A comprehensive set of experimental and computational facilities are utilized to perform nuclear materials research. Extensive materials characterization facilities including scanning transmission electron microscopes, scanning electron microscopes, X-ray diffraction facilities, atomic force microscopy, Raman spectroscopy, and nanoindentation mechanical property testing are available at the Institute for Advanced Materials and Manufacturing (IAMM) user center facilities. Additional specialized facilities for precision cutting, mechanical polishing, optical microscopy, high temperature heat treatment, Raman spectroscopy, and mechanical property testing (indentation hardness testing, vacuum or inert environment tensile, and thermal creep testing up to 800 ◦C) of materials are available in faculty research labs located in the Science and Engineering Research Facility (SERF) as well as IAMM. On-campus laboratory space in SERF includes a nuclear fuel laboratory primarily dedicated to powder processing and characterization of ceramics, surrogate nuclear fuel and advanced moderators associated with TRISO-bearing advanced reactors.

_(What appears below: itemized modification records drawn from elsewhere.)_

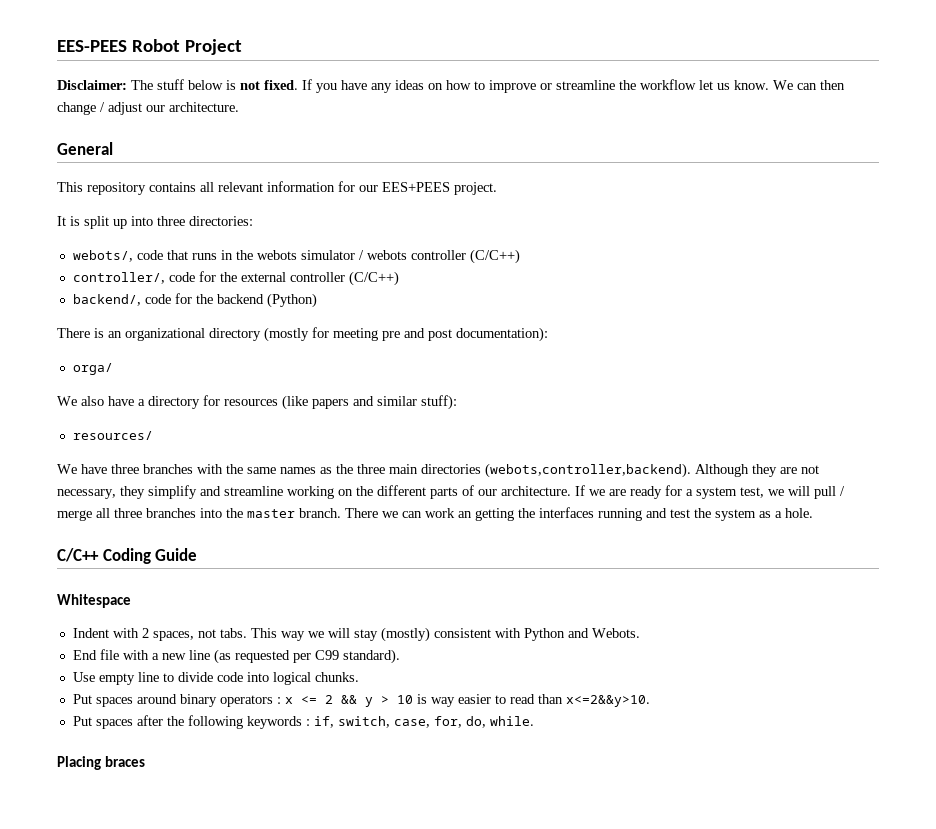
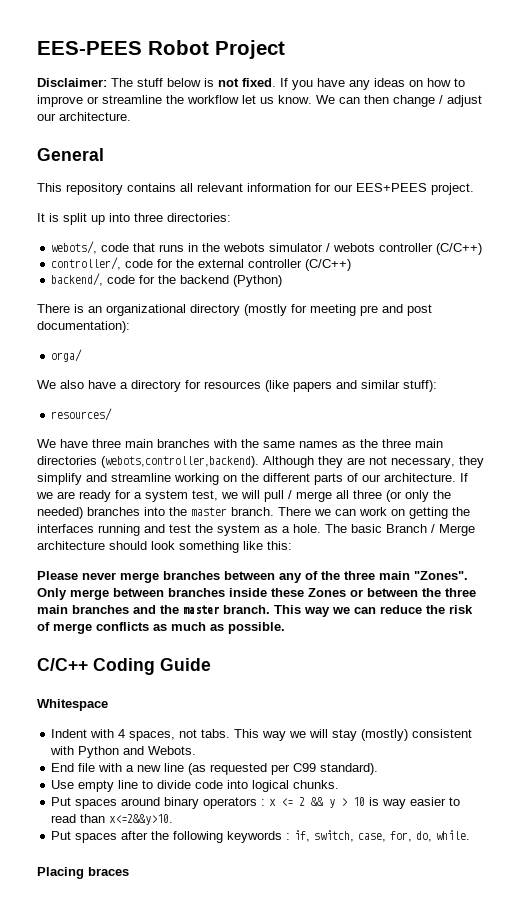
- We have three branches with the same names as the three main directories (webots,controller,backend).
+ We have three main branches with the same names as the three main directories (webots,controller,backend).
- If we are ready for a system test, we will pull / merge all three branches into the master branch.
+ If we are ready for a system test, we will pull / merge all three (or only the needed) branches into the master branch.
- There we can work an getting the interfaces running and test the system as a hole.
+ There we can work on getting the interfaces running and test the system as a hole. The basic Branch / Merge architecture should look something like this:
+ Please never merge branches between any of the three main "Zones". Only merge between branches inside these Zones or between the three main branches and the master branch. This way we can reduce the risk of merge conflicts as much as possible.
- Indent with 2 spaces, not tabs.
+ Indent with 4 spaces, not tabs.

The state-of-the-art UT Ion Beam Materials Laboratory is frequently utilized to perform ion irradiations on materials at temperatures from cryogenic to ~800 ◦C. In addition, several well-known international ion-beam facilities are part of the research efforts at UT, including the GSI Helmholtz Center in Germany, the Grand Accélérateur National d’Ions Lourds in France, and the Joint Institute for Nuclear Research in Russia.
An ultrahigh vacuum system for thermal desorption spectroscopy as well as a dedicated positron annihilation spectroscopy facility developed by the Wirth group is available within the low activation materials development and analysis (LAMDA) laboratory at ORNL. Access to an extensive set of advanced microstructural characterization, mechanical property and physical property test equipment is available via ongoing research collaboration agreements at ORNL.
Dedicated beamtimes at large user facilities provide further advanced characterization of nuclear materials. The world’s most intense pulsed neutron source is in close proximity to UT, and state-of-the-art neutron scattering and spectroscopy are available at the Spallation Neutron Source (ORNL). Third-generation synchrotron light sources, e.g., National Synchrotron Light Source (NSLS II), are the newest and most advanced synchrotron facilities that provide access to X-ray scattering and spectroscopy under a wide range of experimental conditions.